A sharp wave of forced deleveraging in the XPL token dominated crypto market mechanics on Monday, even as Bitcoin (BTC) and Ethereum (ETH) pushed higher—an unusual combination that underscored resilient risk appetite alongside rising volatility risks.
Over the past 24 hours, crypto derivatives liquidations totaled roughly $71.2 million, with XPL accounting for $27.81 million—about 39% of the total. Bitcoin saw $17.28 million in liquidations and Ethereum $16.35 million. The concentration of liquidations in a single high-volatility asset suggested the shock was more ‘idiosyncratic’ than systemic, resembling the unwinding of overheated altcoin leverage rather than a broad market break.
Prices, however, held firm. Bitcoin rose 3.54% to $69,681, while Ethereum gained 3.98% to $2,142. Liquidations occurring alongside rising benchmark prices points to a ‘mixed tape’ in which both long and short positioning was being shaken out, but upside pressure remained intact.
Major altcoins broadly followed the move higher. XRP (XRP) climbed 3.02%, BNB (BNB) rose 2.47%, and Solana (SOL) advanced 2.49%. In XRP’s case, short liquidations reportedly outweighed long liquidations by more than two-to-one, hinting that part of the rally may have been driven by ‘short-covering’ rather than purely fresh directional buying.
Market structure data reinforced the idea that capital continued to cluster around the largest assets. Bitcoin dominance increased to 58.56%, up 0.34 percentage points on the day, while Ethereum’s share edged up to 10.86%, a 0.11-point gain. The tandem rise suggested that even as altcoin-specific volatility flared, the market’s core liquidity remained anchored in BTC and ETH.

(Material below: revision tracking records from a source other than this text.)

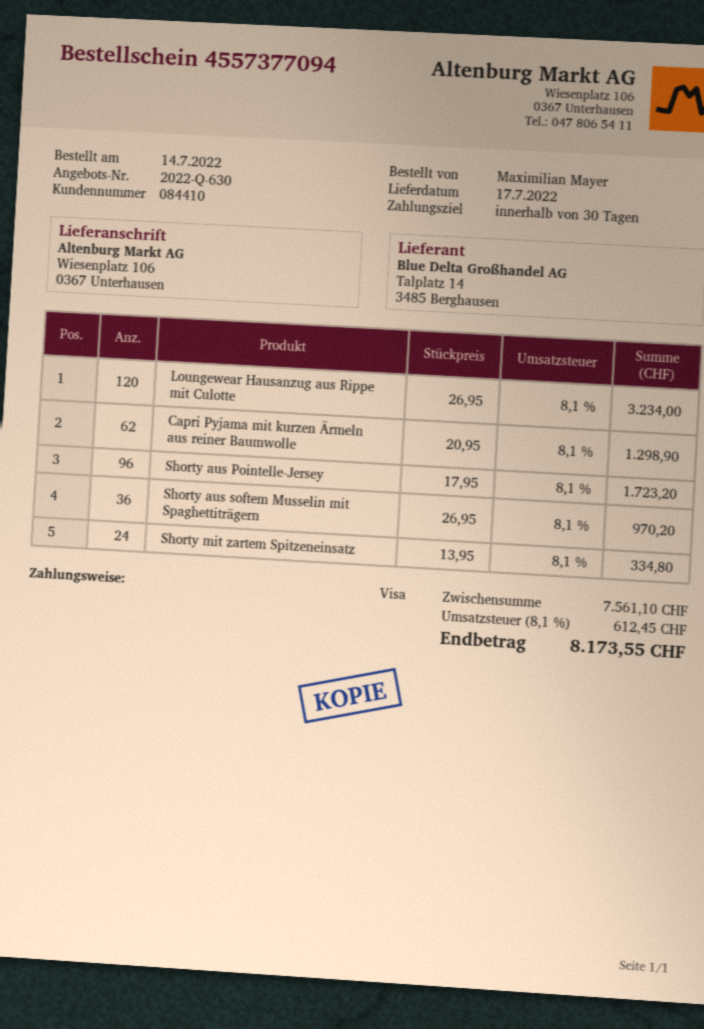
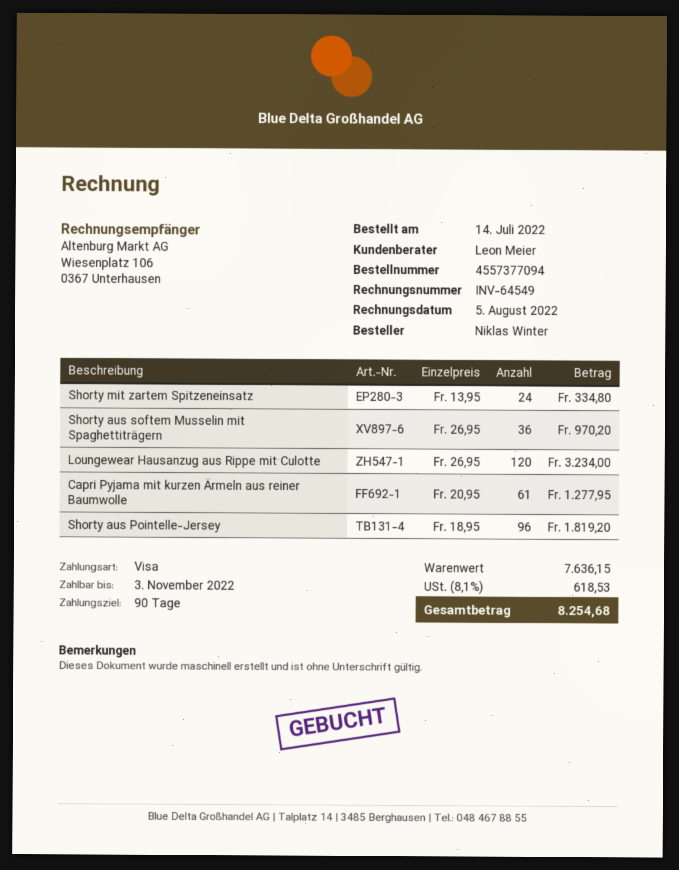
payment terms: 30 days -> 90 days
ordered by: Maximilian Mayer -> Niklas Winter
Capri Pyjama mit kurzen Ärmeln aus reiner Baumwolle: 62 x 20.95 = 1298.90 -> 61 x 20.95 = 1277.95
Shorty aus Pointelle-Jersey: 96 x 17.95 = 1723.20 -> 96 x 18.95 = 1819.20
subtotal: 7561.10 -> 7636.15
tax: 8.1% = 612.45 -> 8.1% = 618.53
total: 8173.55 -> 8254.68

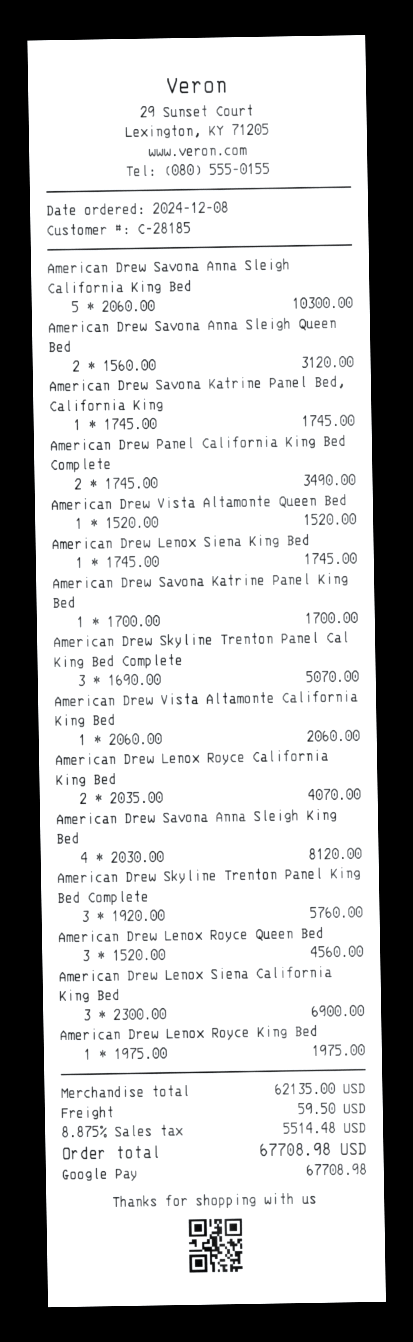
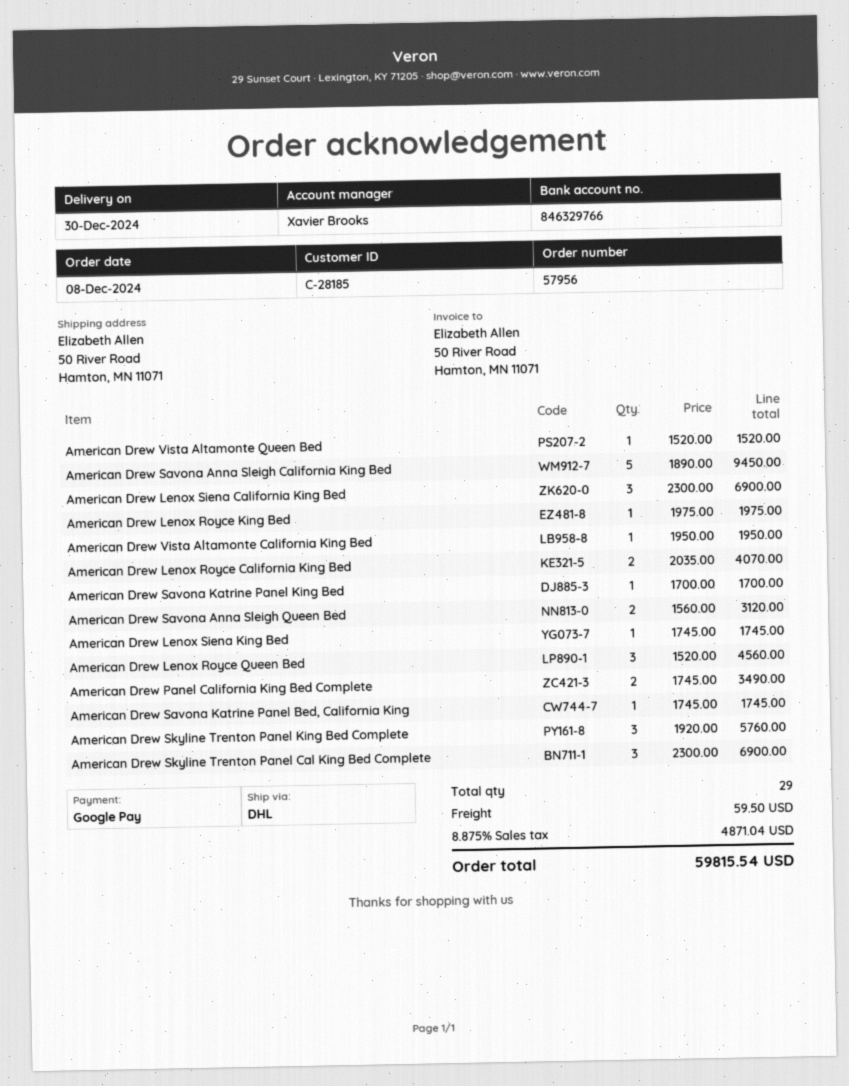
American Drew Savona Anna Sleigh California King Bed: 5 x 2060.00 = 10300.00 -> 5 x 1890.00 = 9450.00
American Drew Skyline Trenton Panel Cal King Bed Complete: 3 x 1690.00 = 5070.00 -> 3 x 2300.00 = 6900.00
American Drew Vista Altamonte California King Bed: 1 x 2060.00 = 2060.00 -> 1 x 1950.00 = 1950.00
American Drew Savona Anna Sleigh King Bed: 4 x 2030.00 = 8120.00 -> none
tax: 8.875% = 5514.48 -> 8.875% = 4871.04
total: 67708.98 -> 59815.54

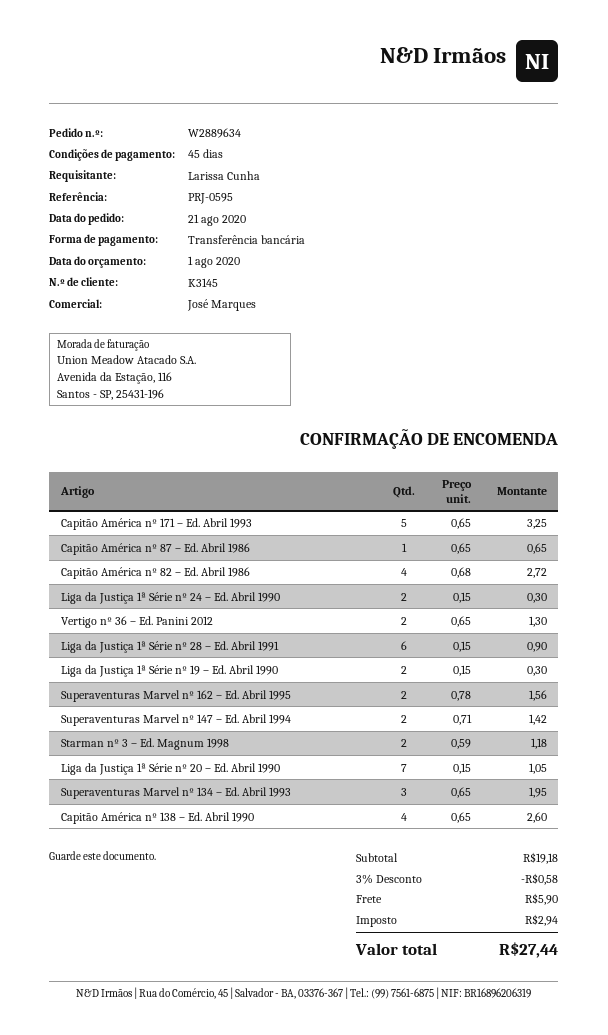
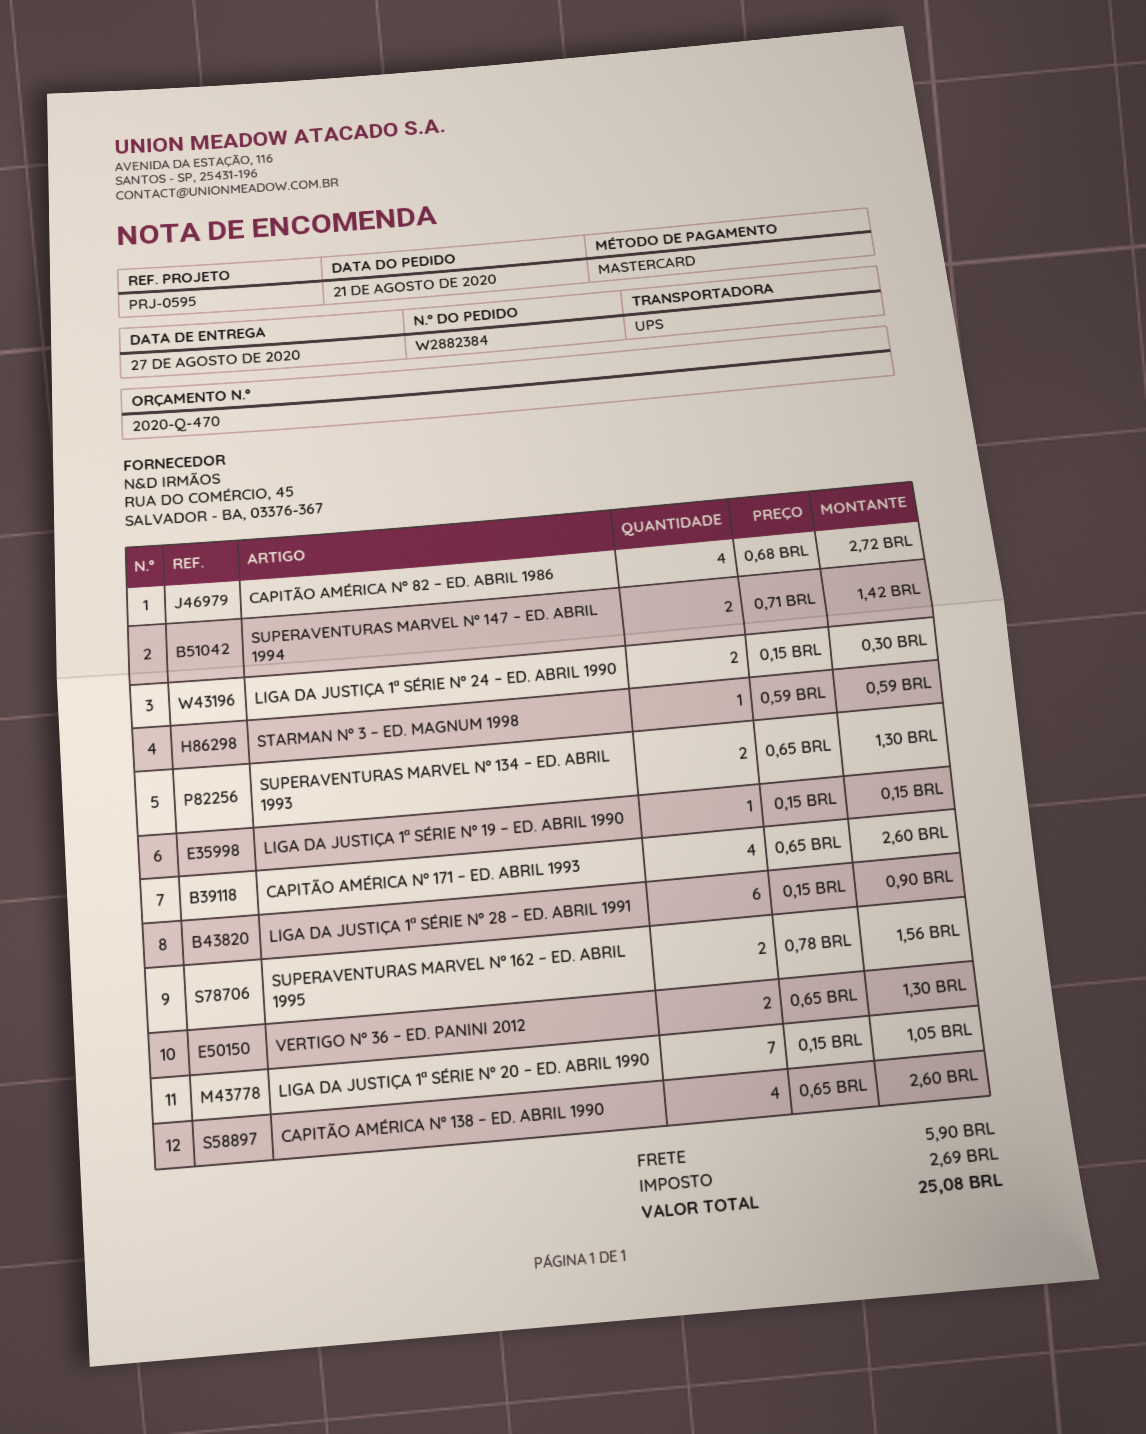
order number: W2889634 -> W2882384
payment method: bank transfer -> Mastercard
Capitão América nº 171 – Ed. Abril 1993: 5 x 0.65 = 3.25 -> 4 x 0.65 = 2.60
Capitão América nº 87 – Ed. Abril 1986: 1 x 0.65 = 0.65 -> none
Liga da Justiça 1ª Série nº 19 – Ed. Abril 1990: 2 x 0.15 = 0.30 -> 1 x 0.15 = 0.15
Starman nº 3 – Ed. Magnum 1998: 2 x 0.59 = 1.18 -> 1 x 0.59 = 0.59
Superaventuras Marvel nº 134 – Ed. Abril 1993: 3 x 0.65 = 1.95 -> 2 x 0.65 = 1.30
discount: 3% = 0.58 -> none
tax: 2.94 -> 2.69
total: 27.44 -> 25.08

Trading activity also accelerated. Total 24-hour spot volume came in at about $93.79 billion, indicating the move was supported by participation rather than a thin-liquidity bounce. The more striking shift was in derivatives: 24-hour derivatives volume surged to roughly $850.94 billion, up 78.21% from the prior day. While aggregate liquidations stayed below $100 million, the spike in derivatives turnover signaled persistent ‘leverage demand’ and intensifying short-term positioning battles.
On the margins, decentralized finance showed mild improvement. DeFi market capitalization reached approximately $58.56 billion, with volume around $10.00 billion, up 0.50%. Stablecoin trading volume, by contrast, slipped 0.98% to about $92.46 billion. The divergence suggested liquidity was being actively rotated within spot and derivatives markets rather than building on the sidelines as idle cash.
Macro risk, meanwhile, returned to the foreground as Middle East geopolitical tensions resurfaced. President Trump warned that if an agreement with Iran is not reached, the U.S. could pursue actions including dismantling power facilities and destroying bridges, and also raised the possibility of disruption tied to passage through the Strait of Hormuz. Separately, reports said two Qatar-linked LNG carriers attempted to transit the strait but turned back—an anecdote markets can read as a reminder of fragile energy supply routes.
For crypto, intensifying energy and geopolitical uncertainty can cut both ways: it may boost ‘safe-haven’ positioning for some investors while simultaneously dampening speculative appetite, particularly in highly levered segments of the market. With derivatives activity already surging, any macro headline risk can translate quickly into sharper intraday swings.
Institutional and industry narratives provided a mixed backdrop. JPMorgan projected that real-world asset tokenization could expand to $13 trillion by 2030, while cautioning incumbents about rising blockchain-native competition—another signal that traditional finance is increasingly treating blockchain as an infrastructure shift rather than a passing trend. Coinbase ($COIN) CEO Brian Armstrong also outlined priorities centered on expanding the exchange platform, building stablecoin-based payments, and accelerating onchain finance, reinforcing the sector’s push beyond a fee-driven trading model toward a broader financial infrastructure role.
Still, governance and execution risks remain visible inside DeFi. Continued departures among core contributors tied to the Aave DAO added a reminder that even as ‘onchain finance’ gains mindshare, protocol-level governance stability can remain a meaningful, hard-to-price risk.
Overall, Monday’s session showed a market absorbing a large, localized XPL liquidation event while maintaining strength in Bitcoin and Ethereum. Yet with derivatives volumes exploding and Middle East risks re-emerging, the rally’s backdrop looks prone to higher volatility—even without a broad-based break in prices.